● **Exercise instructions**:
With images excluded, write out each entry below exactly as given.

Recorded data
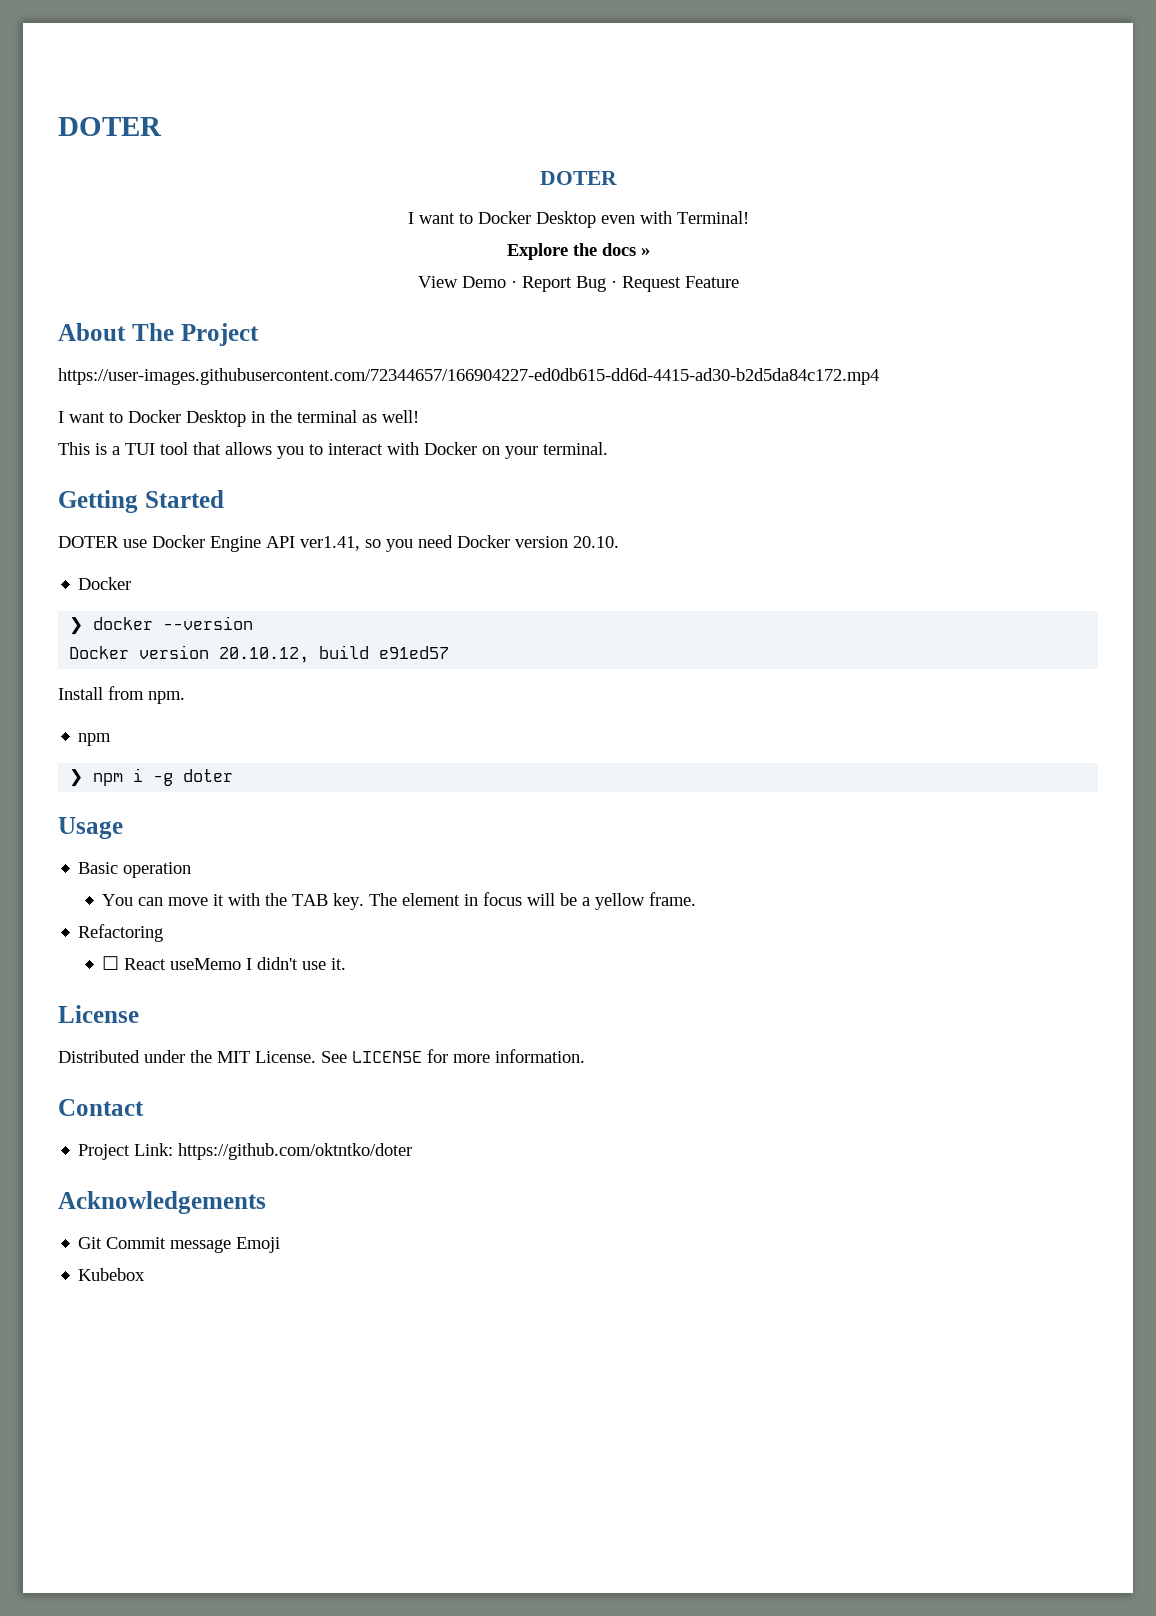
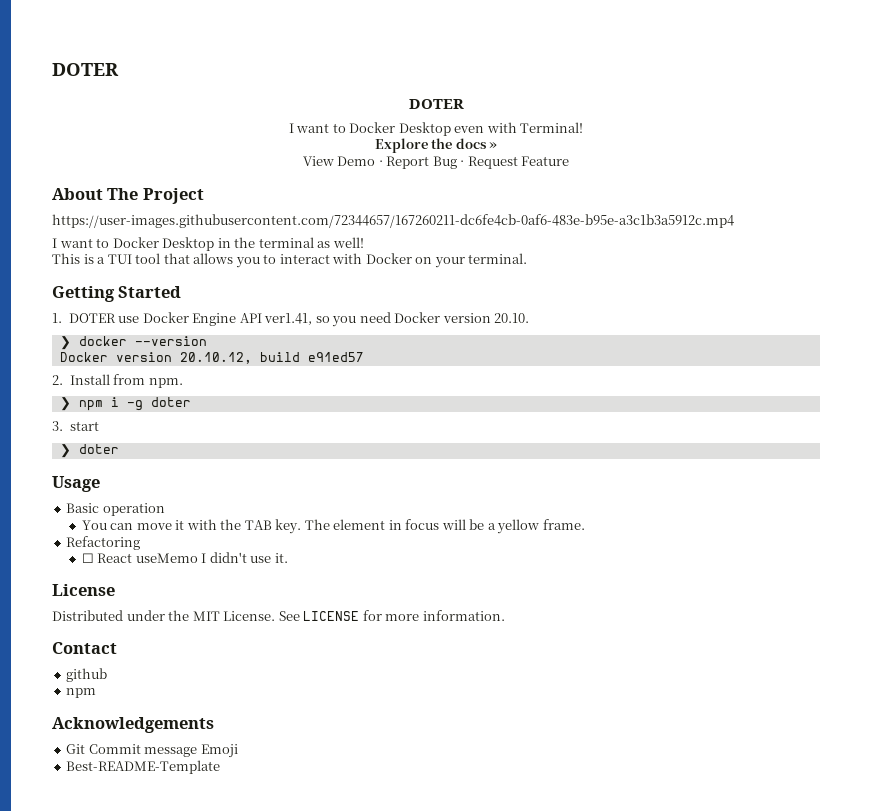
[58,368,879,385] https://user-images.githubusercontent.com/72344657/166904227-ed0db615-dd6d-4415-ad30-b2d5da84c172.mp4 -> [52,214,734,228] https://user-images.githubusercontent.com/72344657/167260211-dc6fe4cb-0af6-483e-b95e-a3c1b3a5912c.mp4
(224, 499) none -> [52,313,62,323] 1.
[78,577,132,590] // Docker -> (530, 318) none
(450, 652) none -> [52,375,63,385] 2.
[78,733,112,746] // npm -> (183, 383) none
(234, 775) none -> [52,421,99,431] [59,444,119,458] // 3. start // ❯ doter
[78,1143,413,1160] Project Link: https://github.com/oktntko/doter -> [66,668,108,682] [66,688,97,698] github // npm
[78,1268,146,1281] Kubebox -> [66,760,221,774] Best-README-Template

● **Your solution**:
[58,368,879,385] https://user-images.githubusercontent.com/72344657/166904227-ed0db615-dd6d-4415-ad30-b2d5da84c172.mp4 -> [52,214,734,228] https://user-images.githubusercontent.com/72344657/167260211-dc6fe4cb-0af6-483e-b95e-a3c1b3a5912c.mp4
(224, 499) none -> [52,313,62,323] 1.
[78,577,132,590] // Docker -> (530, 318) none
(450, 652) none -> [52,375,63,385] 2.
[78,733,112,746] // npm -> (183, 383) none
(234, 775) none -> [52,421,99,431] [59,444,119,458] // 3. start // ❯ doter
[78,1143,413,1160] Project Link: https://github.com/oktntko/doter -> [66,668,108,682] [66,688,97,698] github // npm
[78,1268,146,1281] Kubebox -> [66,760,221,774] Best-README-Template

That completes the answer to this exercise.